INFORMATION =
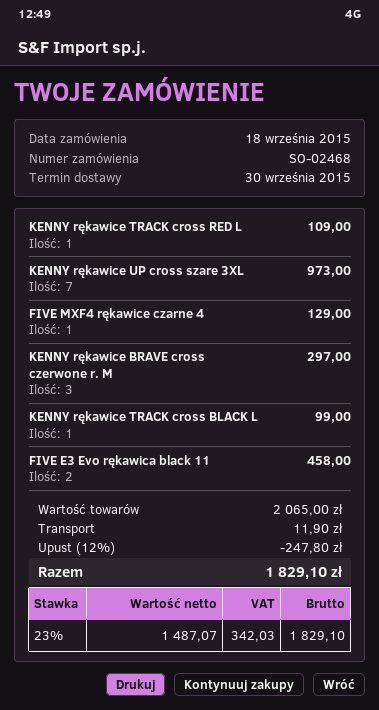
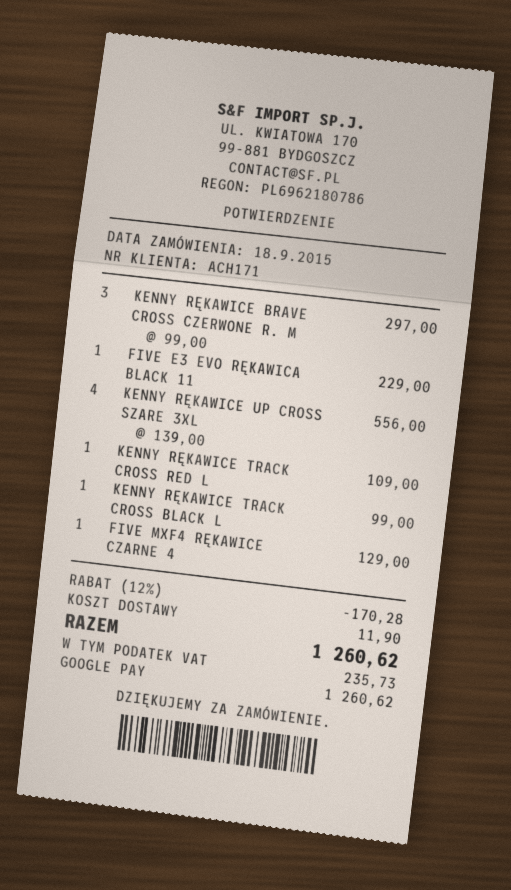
KENNY rękawice UP cross szare 3XL: 7 for 973.00 -> 4 for 556.00
FIVE E3 Evo rękawica black 11: 2 for 458.00 -> 1 for 229.00
discount: 12% = 247.80 -> 12% = 170.28
tax: 342.03 -> 235.73
total: 1829.10 -> 1260.62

YOUR TASK = Print exactly the lines above, starting at the line that contains "discount: 12% = 247.80 -> 12% = 170.28" and ending with the last line of the records, both included.

RESULT OF THIS EXERCISE =
discount: 12% = 247.80 -> 12% = 170.28
tax: 342.03 -> 235.73
total: 1829.10 -> 1260.62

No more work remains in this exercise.